*** Opening of DATA EXCERPTS ***
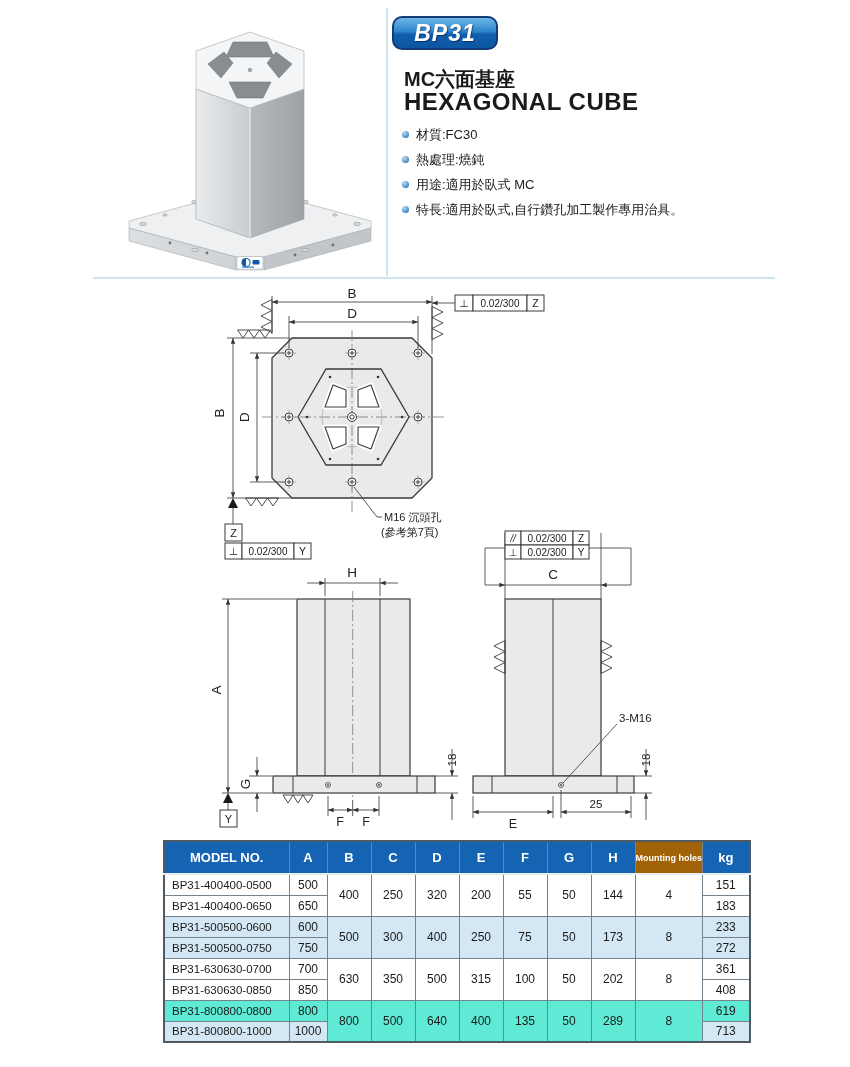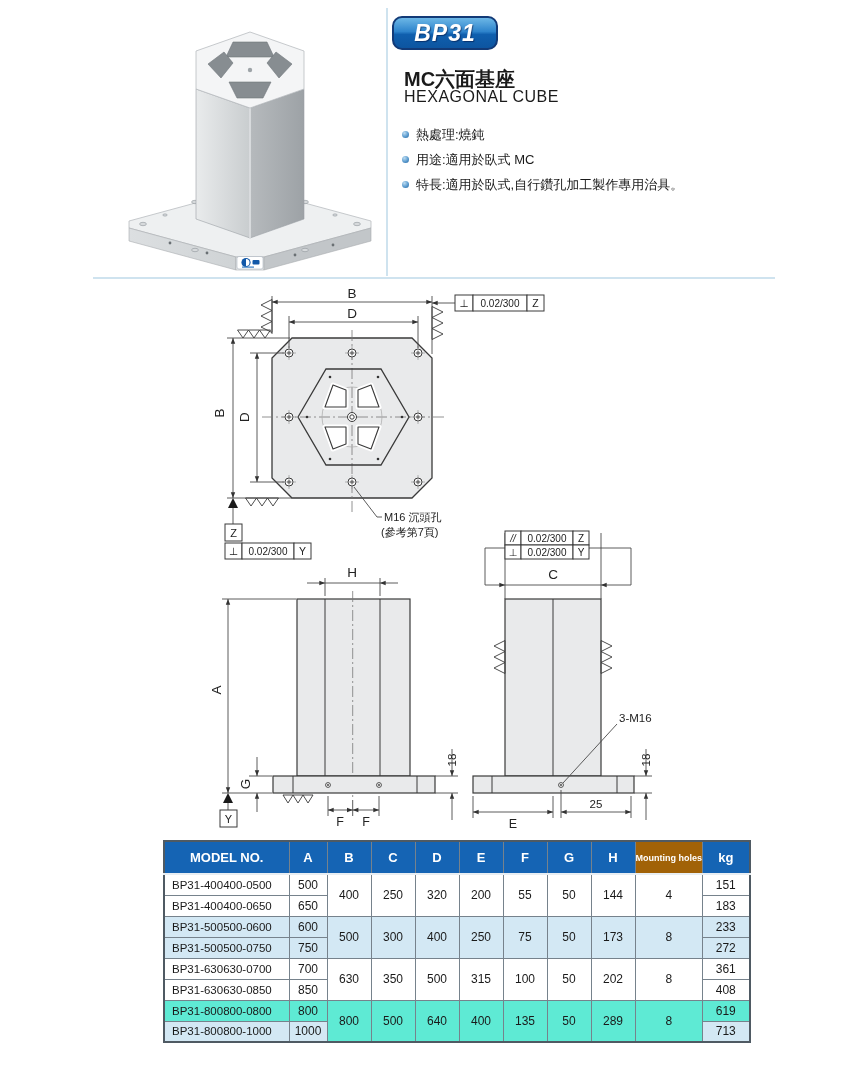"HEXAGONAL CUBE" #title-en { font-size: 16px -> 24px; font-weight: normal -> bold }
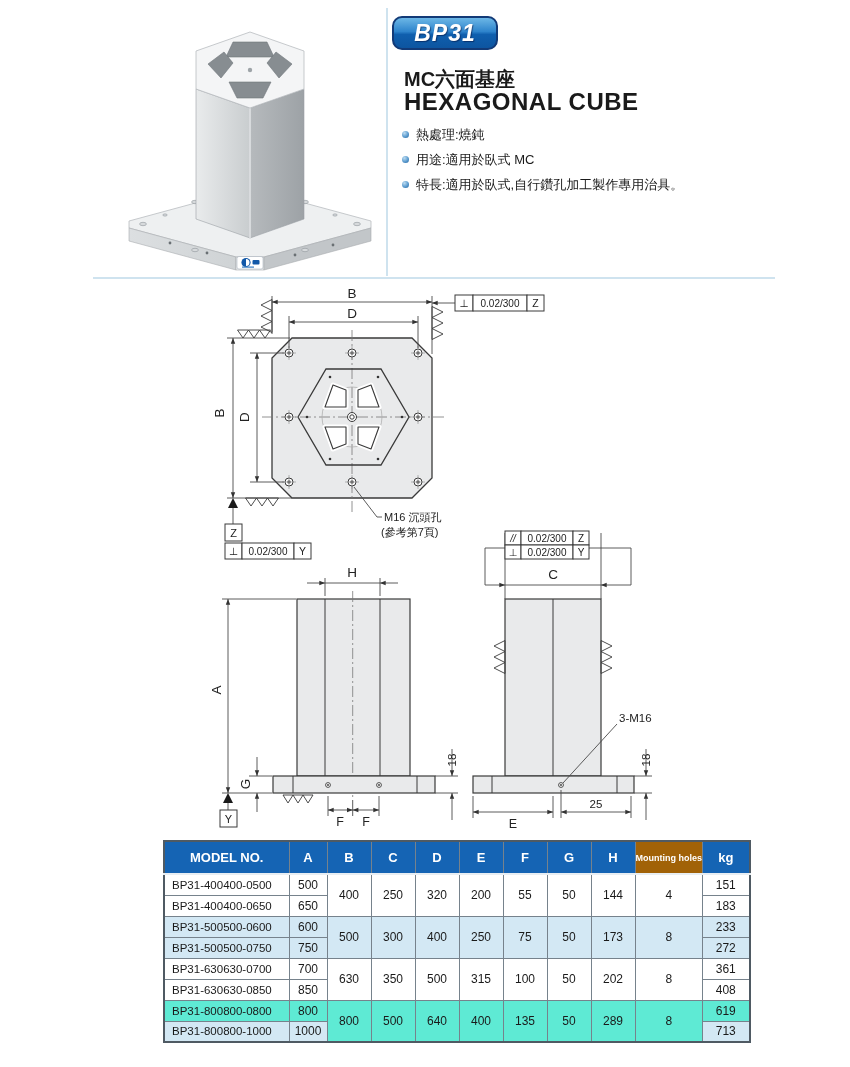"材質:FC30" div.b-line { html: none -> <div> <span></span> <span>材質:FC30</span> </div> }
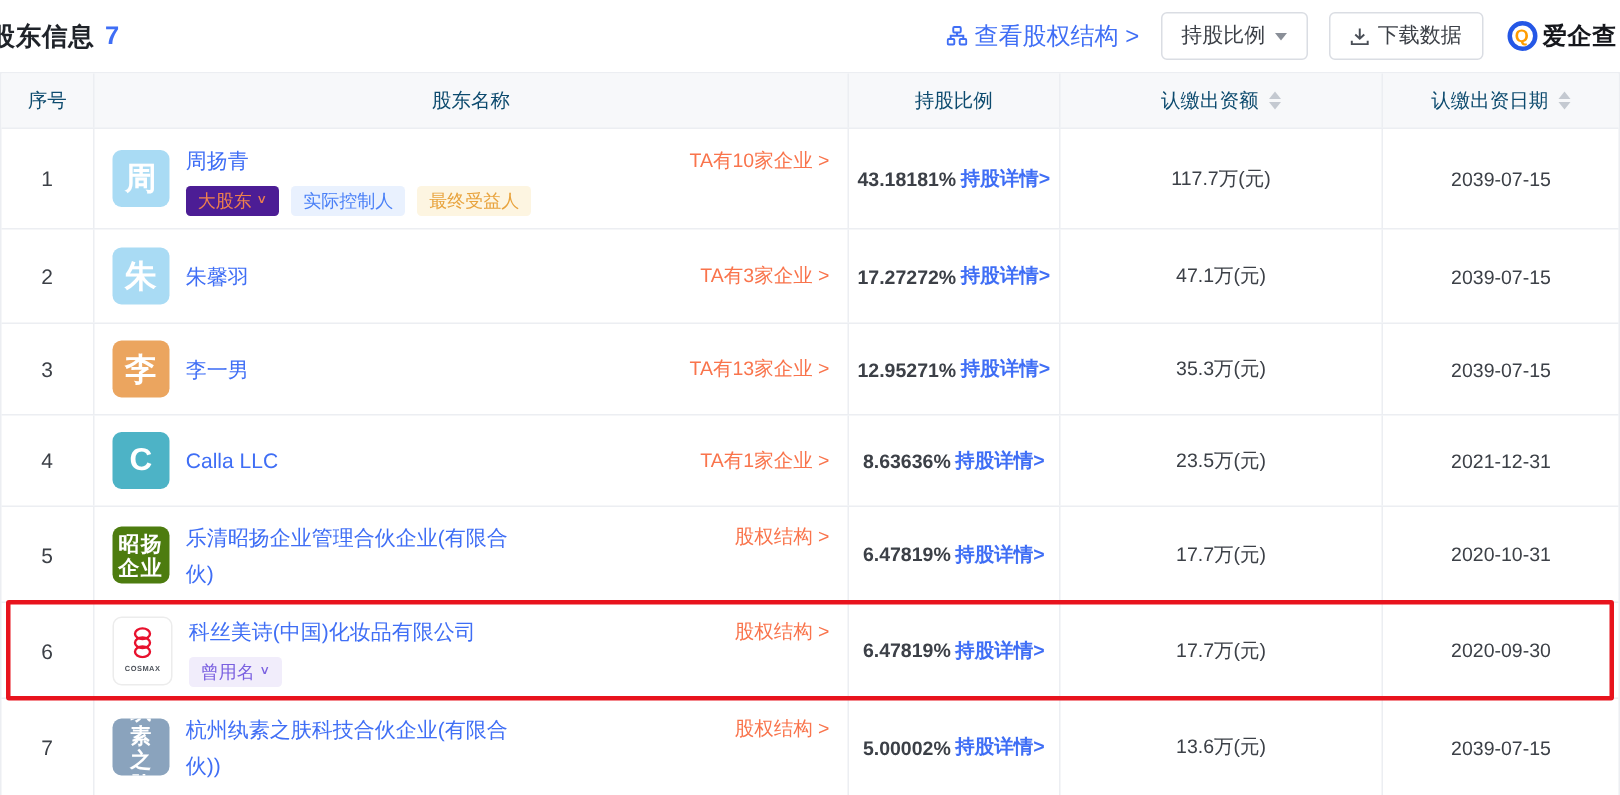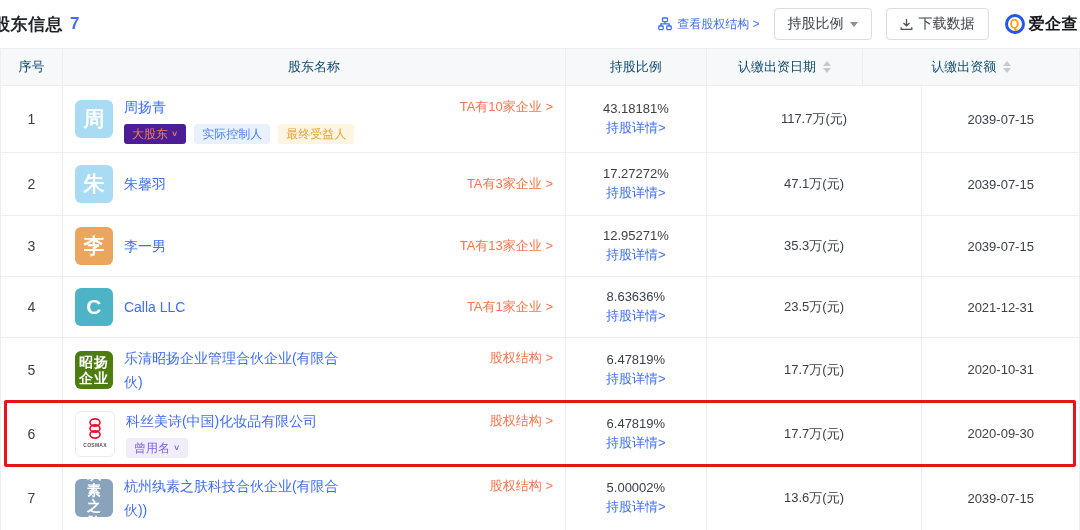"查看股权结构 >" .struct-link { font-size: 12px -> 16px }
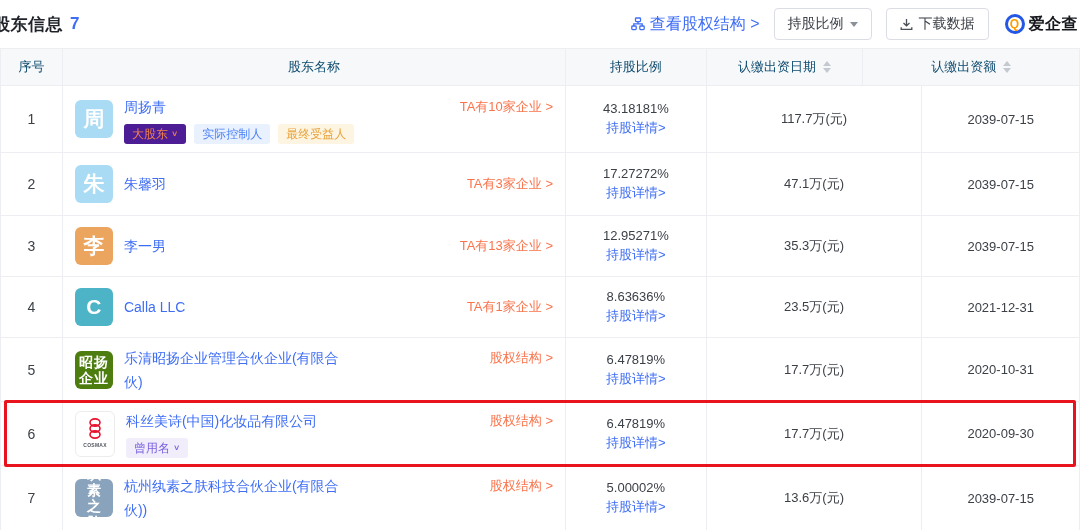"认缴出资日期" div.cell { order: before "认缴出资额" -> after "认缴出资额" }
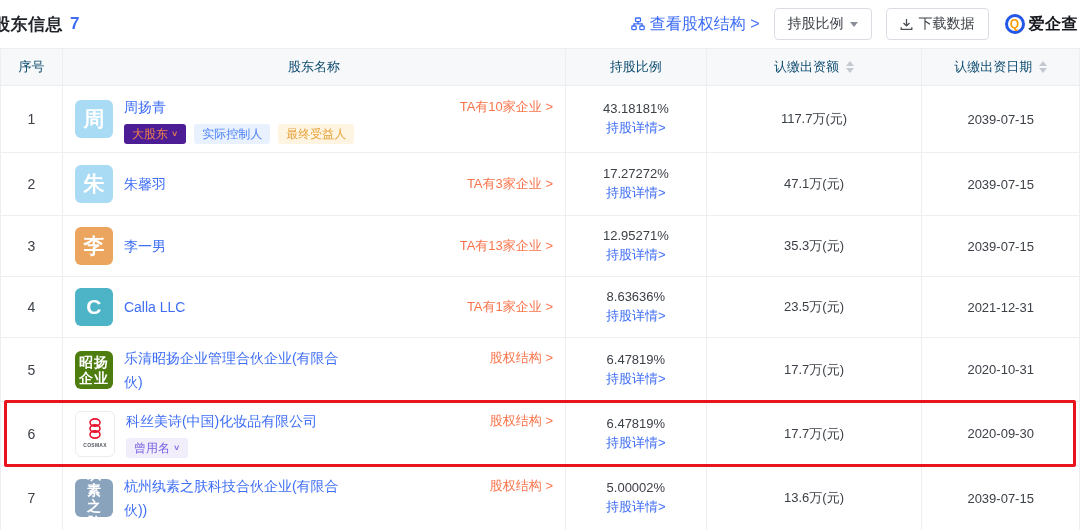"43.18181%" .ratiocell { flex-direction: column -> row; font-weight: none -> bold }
*** Close of DATA EXCERPTS ***
■ **WHAT IS REQUIRED**
Output, exactly and only: the line containing "font-size: 12px ->", the last line of the listing above, and every line in between. Leave the pictures out.

■ **RESPONSE AREA**
"查看股权结构 >" .struct-link { font-size: 12px -> 16px }
"认缴出资日期" div.cell { order: before "认缴出资额" -> after "认缴出资额" }
"43.18181%" .ratiocell { flex-direction: column -> row; font-weight: none -> bold }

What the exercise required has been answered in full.